━━━━━ Data provided ━━━━━
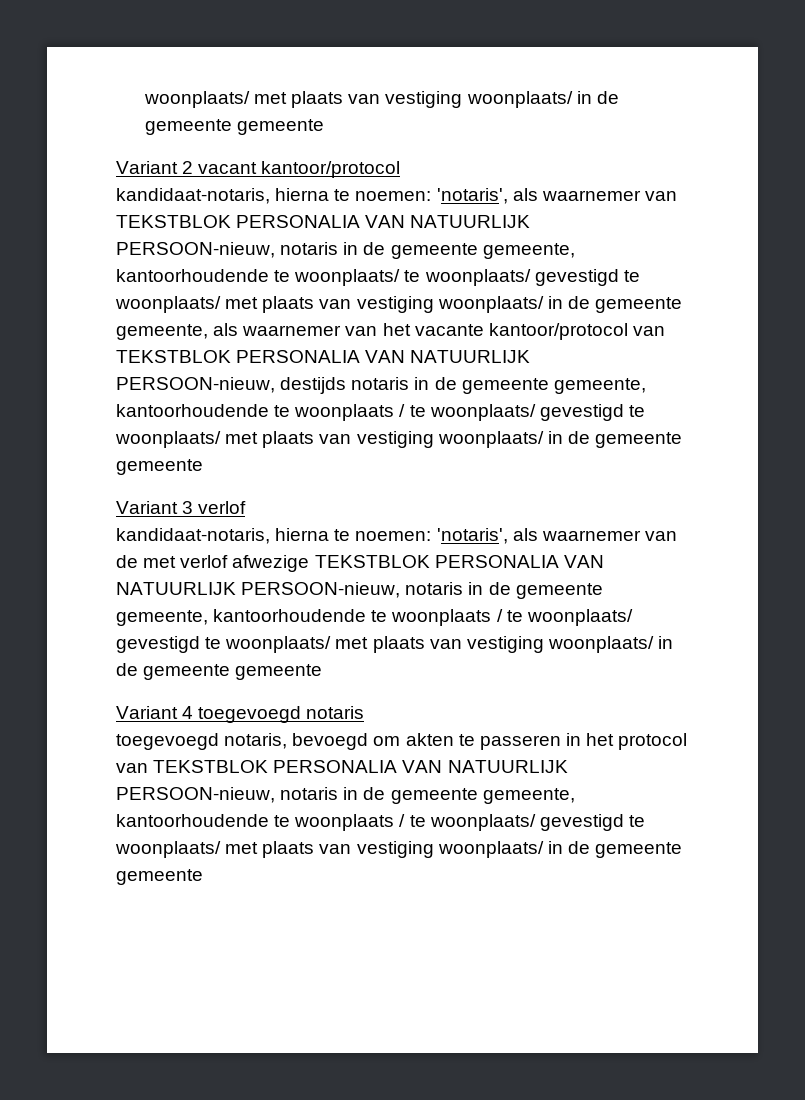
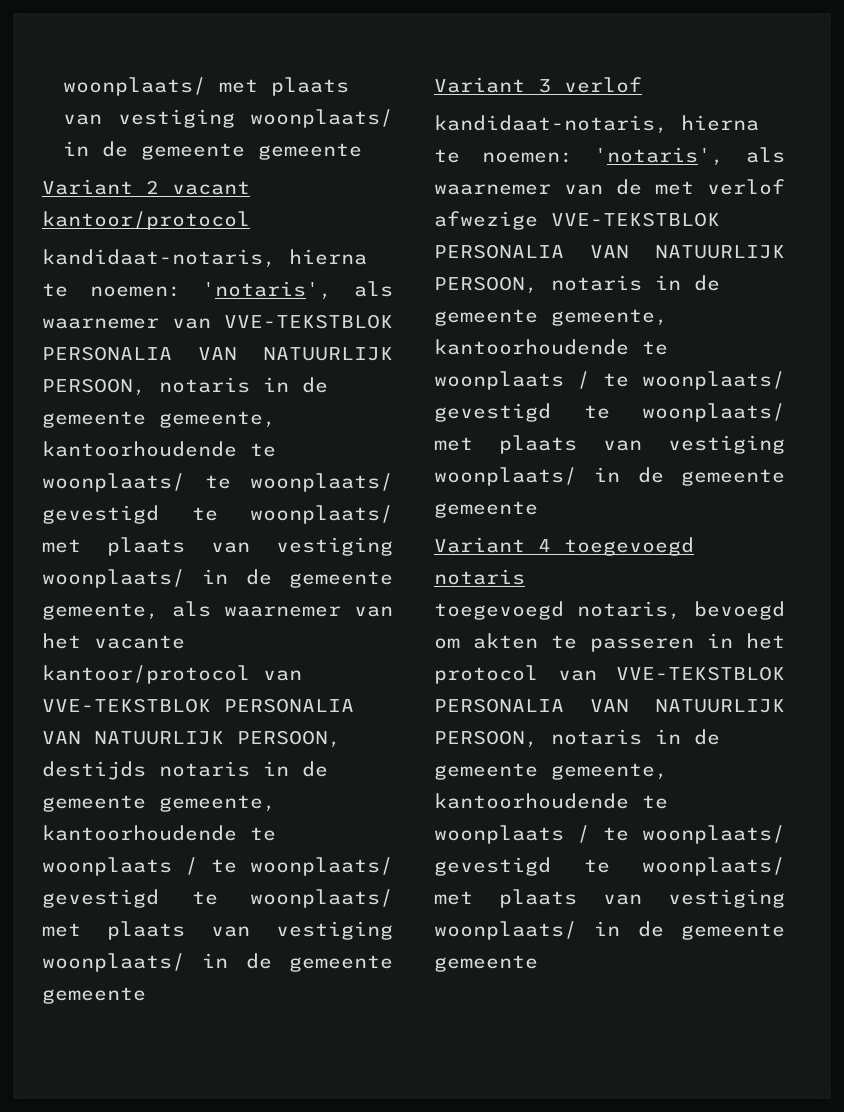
- 'notaris', als waarnemer van TEKSTBLOK PERSONALIA VAN NATUURLIJK PERSOON-nieuw, notaris in de gemeente gemeente, kantoorhoudende te woonplaats/ te woonplaats/ gevestigd te woonplaats/ met plaats van vestiging woonplaats/ in de gemeente gemeente, als waarnemer van het vacante kantoor/protocol van TEKSTBLOK PERSONALIA VAN NATUURLIJK PERSOON-nieuw, destijds notaris in de gemeente gemeente, kantoorhoudende te woonplaats / te woonplaats/ gevestigd te woonplaats/ met plaats van vestiging woonplaats/ in de gemeente gemeente
+ 'notaris', als waarnemer van VVE-TEKSTBLOK PERSONALIA VAN NATUURLIJK PERSOON, notaris in de gemeente gemeente, kantoorhoudende te woonplaats/ te woonplaats/ gevestigd te woonplaats/ met plaats van vestiging woonplaats/ in de gemeente gemeente, als waarnemer van het vacante kantoor/protocol van VVE-TEKSTBLOK PERSONALIA VAN NATUURLIJK PERSOON, destijds notaris in de gemeente gemeente, kantoorhoudende te woonplaats / te woonplaats/ gevestigd te woonplaats/ met plaats van vestiging woonplaats/ in de gemeente gemeente
- kandidaat-notaris, hierna te noemen: 'notaris', als waarnemer van de met verlof afwezige TEKSTBLOK PERSONALIA VAN NATUURLIJK PERSOON-nieuw, notaris in de gemeente gemeente, kantoorhoudende te woonplaats / te woonplaats/ gevestigd te woonplaats/ met plaats van vestiging woonplaats/ in de gemeente gemeente
+ kandidaat-notaris, hierna te noemen: 'notaris', als waarnemer van de met verlof afwezige VVE-TEKSTBLOK PERSONALIA VAN NATUURLIJK PERSOON, notaris in de gemeente gemeente, kantoorhoudende te woonplaats / te woonplaats/ gevestigd te woonplaats/ met plaats van vestiging woonplaats/ in de gemeente gemeente
- toegevoegd notaris, bevoegd om akten te passeren in het protocol van TEKSTBLOK PERSONALIA VAN NATUURLIJK PERSOON-nieuw, notaris in de gemeente gemeente, kantoorhoudende te woonplaats / te woonplaats/ gevestigd te woonplaats/ met plaats van vestiging woonplaats/ in de gemeente gemeente
+ toegevoegd notaris, bevoegd om akten te passeren in het protocol van VVE-TEKSTBLOK PERSONALIA VAN NATUURLIJK PERSOON, notaris in de gemeente gemeente, kantoorhoudende te woonplaats / te woonplaats/ gevestigd te woonplaats/ met plaats van vestiging woonplaats/ in de gemeente gemeente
━━━━━
Work order | In the listing above, find the line holding "waarnemer van VVE-TEKSTBLOK" and the line holding "- kandidaat-notaris, hierna", then output those two lines and every line between them exactly.

Answer box |
+ 'notaris', als waarnemer van VVE-TEKSTBLOK PERSONALIA VAN NATUURLIJK PERSOON, notaris in de gemeente gemeente, kantoorhoudende te woonplaats/ te woonplaats/ gevestigd te woonplaats/ met plaats van vestiging woonplaats/ in de gemeente gemeente, als waarnemer van het vacante kantoor/protocol van VVE-TEKSTBLOK PERSONALIA VAN NATUURLIJK PERSOON, destijds notaris in de gemeente gemeente, kantoorhoudende te woonplaats / te woonplaats/ gevestigd te woonplaats/ met plaats van vestiging woonplaats/ in de gemeente gemeente
- kandidaat-notaris, hierna te noemen: 'notaris', als waarnemer van de met verlof afwezige TEKSTBLOK PERSONALIA VAN NATUURLIJK PERSOON-nieuw, notaris in de gemeente gemeente, kantoorhoudende te woonplaats / te woonplaats/ gevestigd te woonplaats/ met plaats van vestiging woonplaats/ in de gemeente gemeente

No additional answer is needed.